Itemized modification records
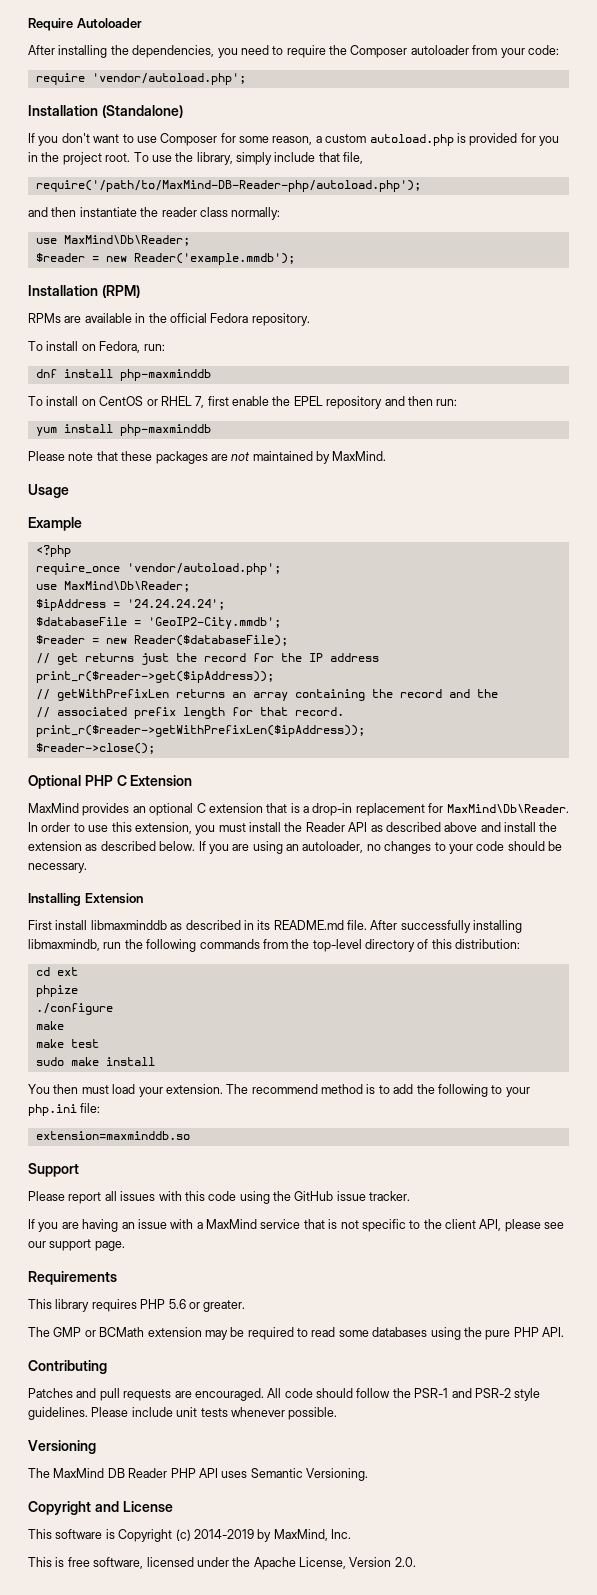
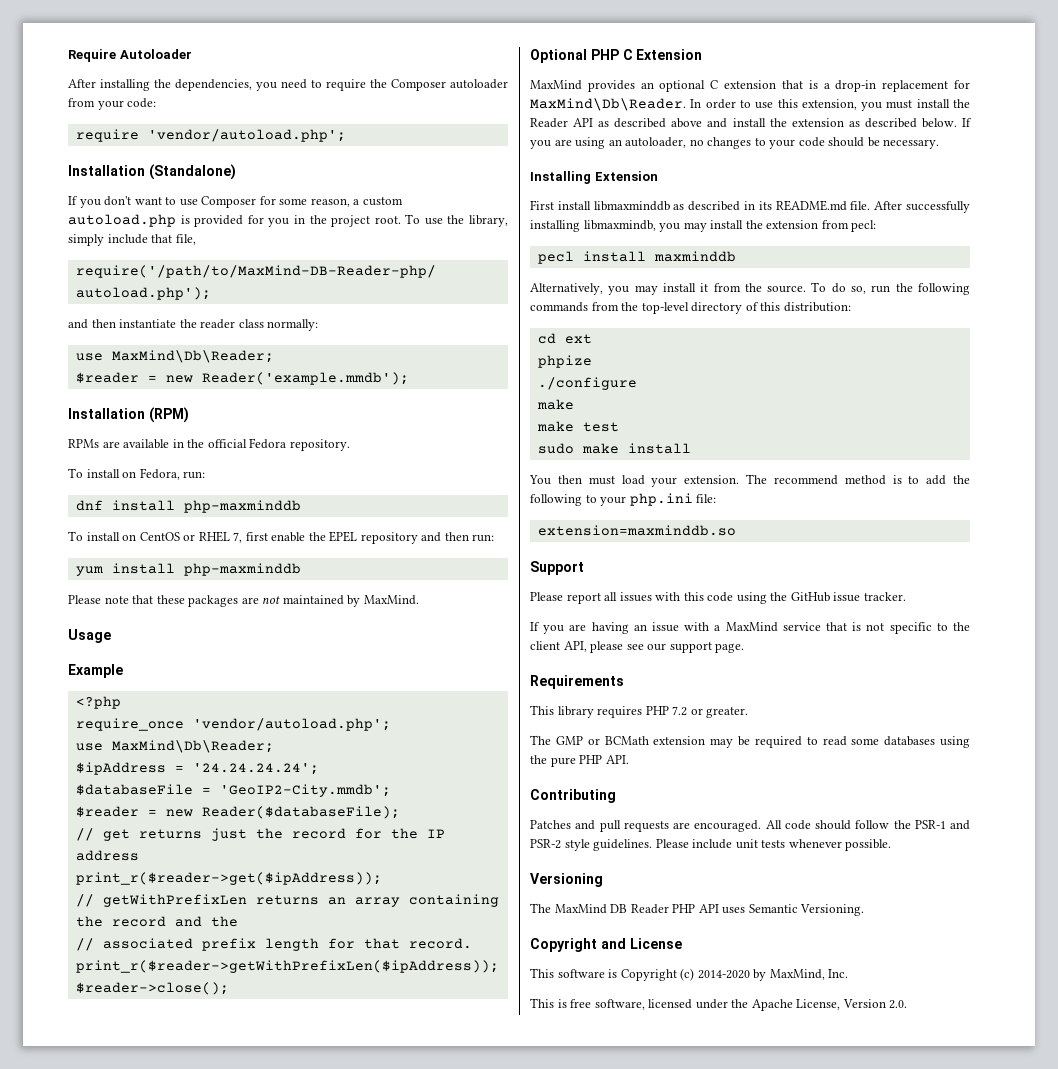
- After successfully installing libmaxmindb, run the following commands from the top-level directory of this distribution:
+ After successfully installing libmaxmindb, you may install the extension from pecl:
+ pecl install maxminddb
+ Alternatively, you may install it from the source. To do so, run the following commands from the top-level directory of this distribution:
- This library requires PHP 5.6 or greater.
+ This library requires PHP 7.2 or greater.
- This software is Copyright (c) 2014-2019 by MaxMind, Inc.
+ This software is Copyright (c) 2014-2020 by MaxMind, Inc.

- _PROBLEM_
Retype the records in full. Do not carry over the images.

- _PROBLEM SOLUTION_
- After successfully installing libmaxmindb, run the following commands from the top-level directory of this distribution:
+ After successfully installing libmaxmindb, you may install the extension from pecl:
+ pecl install maxminddb
+ Alternatively, you may install it from the source. To do so, run the following commands from the top-level directory of this distribution:
- This library requires PHP 5.6 or greater.
+ This library requires PHP 7.2 or greater.
- This software is Copyright (c) 2014-2019 by MaxMind, Inc.
+ This software is Copyright (c) 2014-2020 by MaxMind, Inc.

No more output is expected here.